HHhH
Laurent Binet

Le Livre de Poche
mai 2011
448 p.  8,20 €
 
 
 
 Les internautes l'ont lu
coup de coeur

Un chef d’oeuvre !

Le livre de Laurent Binet est vraiment à part dans le paysage littéraire, en cela qu’il dépasse la simple fiction romanesque pour interroger le travail même de l’écrivain qui plonge son action au cœur d’un épisode historique.
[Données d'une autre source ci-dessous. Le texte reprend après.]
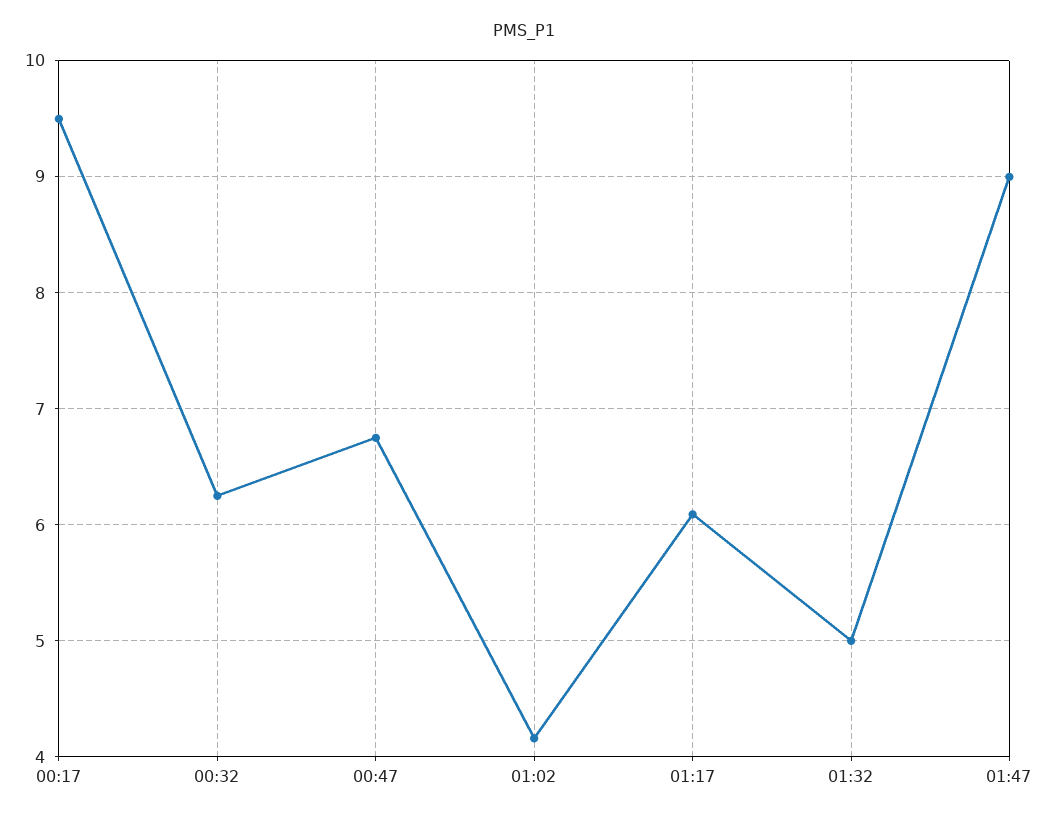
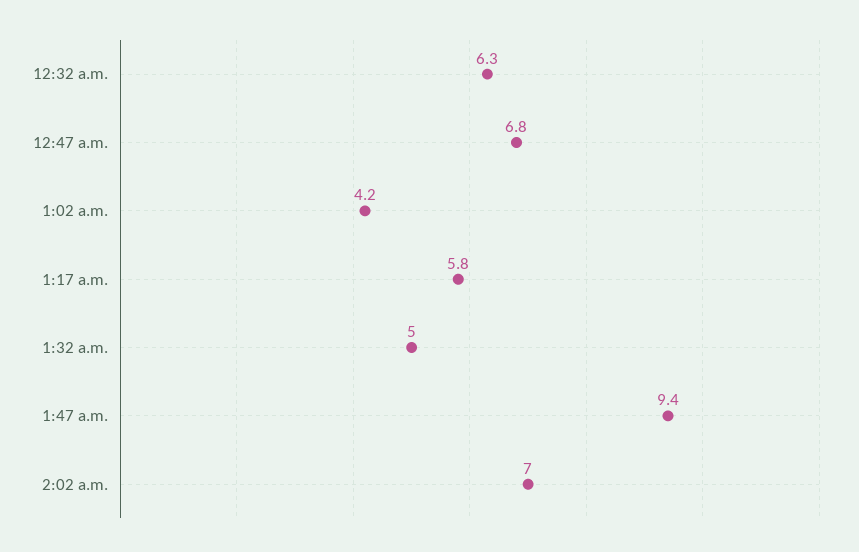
00:17: 9.5 -> none
01:17: 6.1 -> 5.8
01:47: 9 -> 9.4
2:02 a.m.: none -> 7

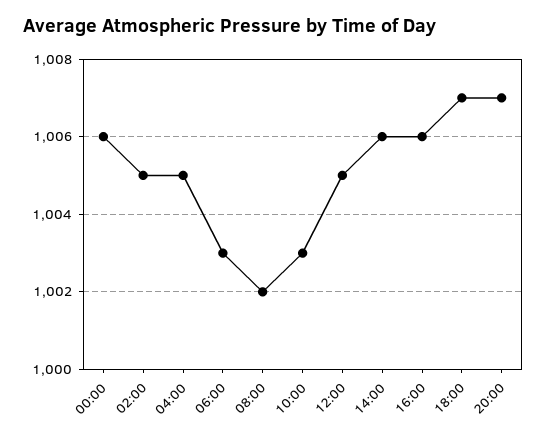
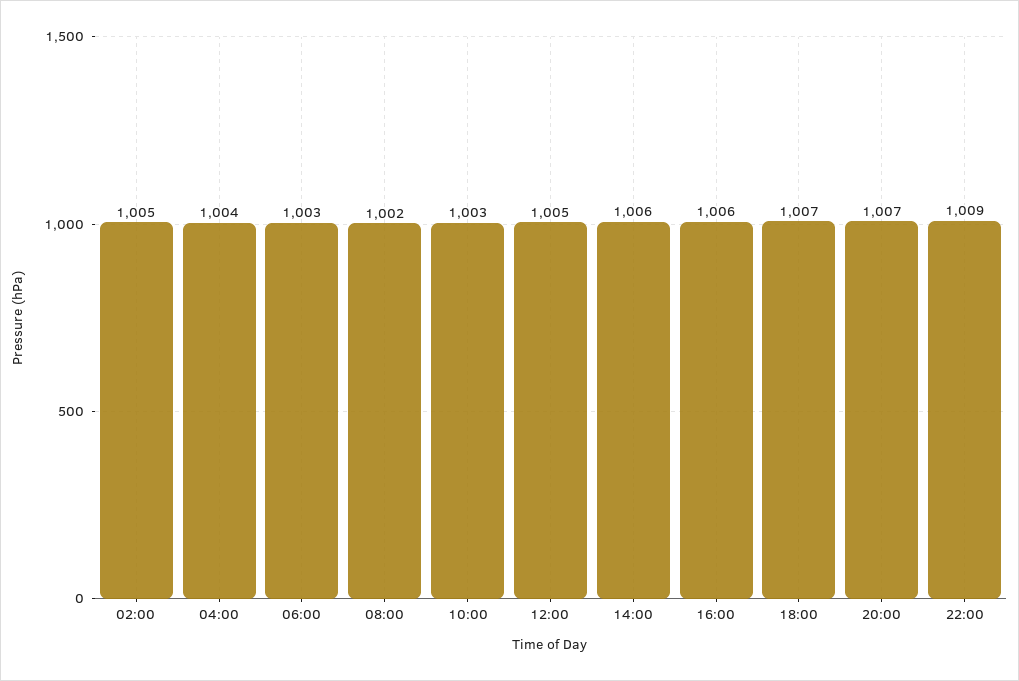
00:00: 1006 -> none
04:00: 1005 -> 1004
22:00: none -> 1009

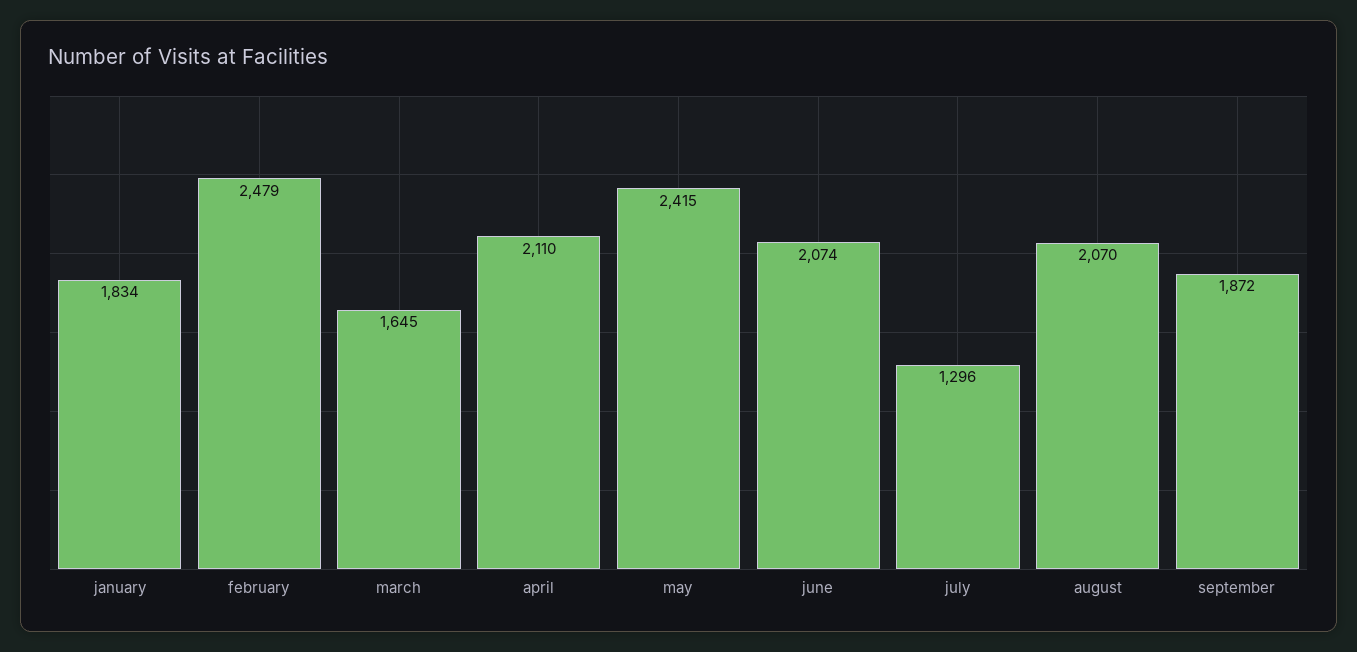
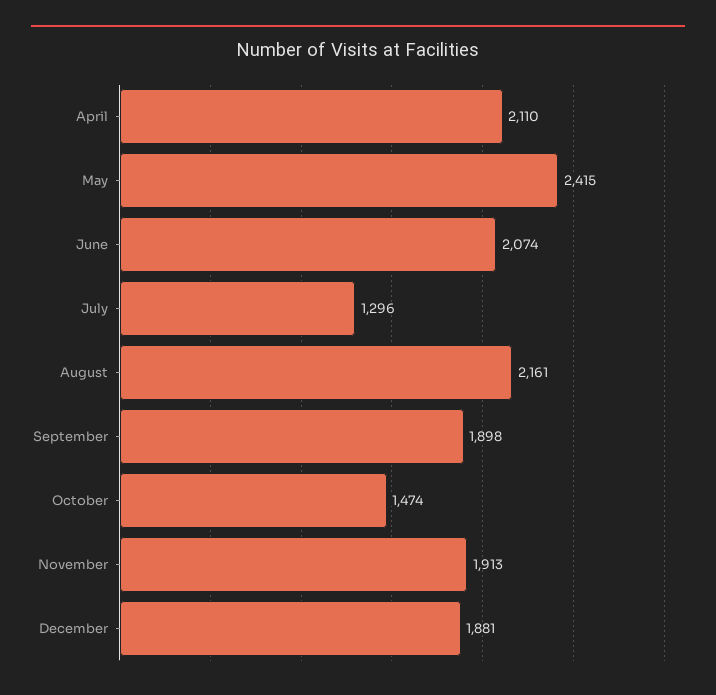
january: 1834 -> none
february: 2479 -> none
march: 1645 -> none
august: 2070 -> 2161
september: 1872 -> 1898
October: none -> 1474
November: none -> 1913
December: none -> 1881

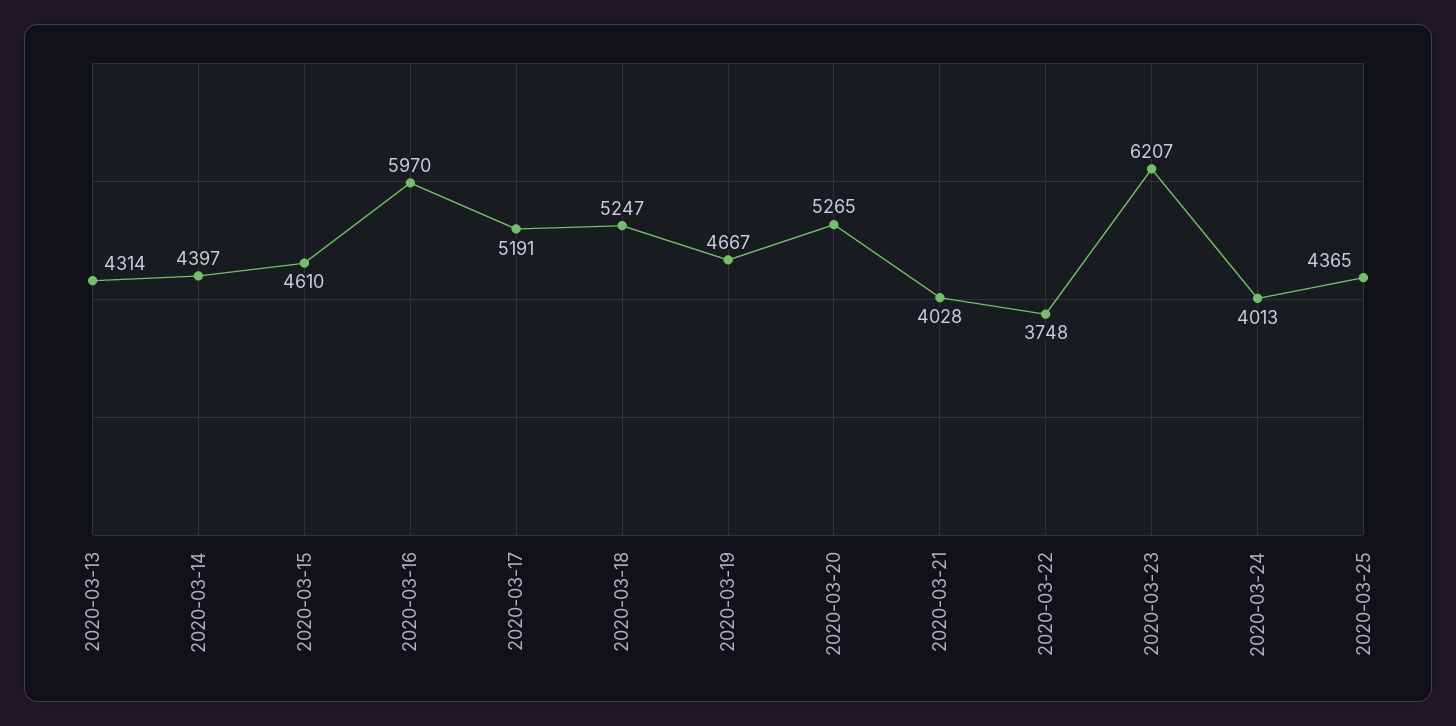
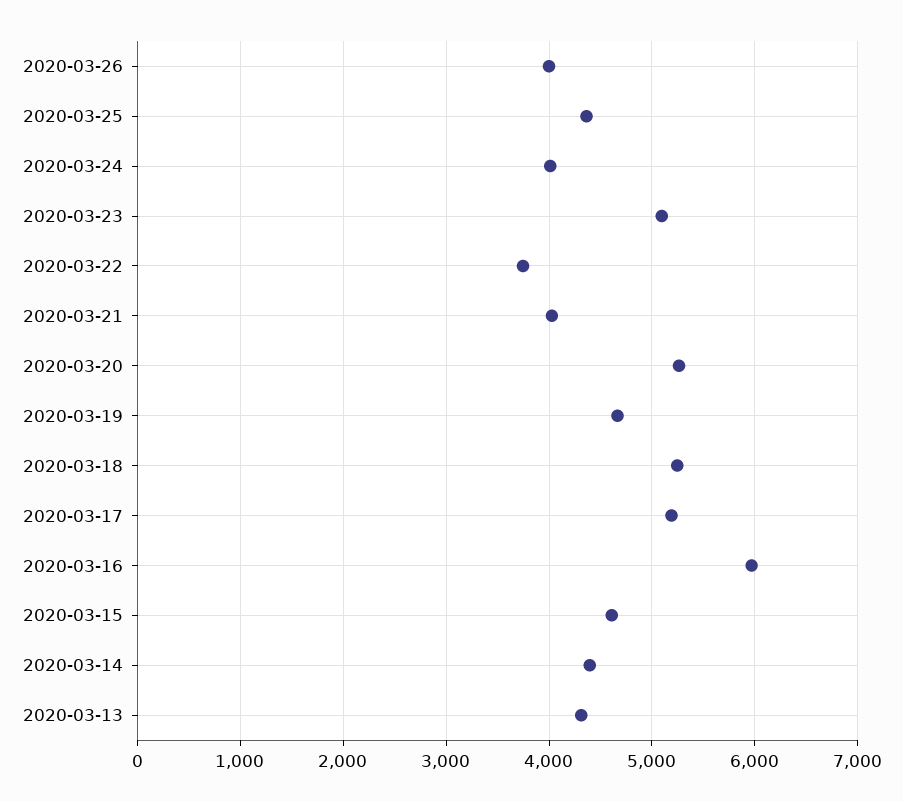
2020-03-23: 6207 -> 5100
2020-03-26: none -> 4000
Comment être sûr que les éléments qu’il découvre au fur et à mesure de ses recherches n’ont pas été eux mêmes déformés ou romancés ? Comment, de son côté, faire la part entre la réalité des faits et la nécessaire invention propre à la création ? C’est ainsi que l’auteur entraîne son lecteur dans un récit haletant, servi par ce questionnement permanent et un regard plein d’humour qui invitent à s’interroger sur la nature même du récit.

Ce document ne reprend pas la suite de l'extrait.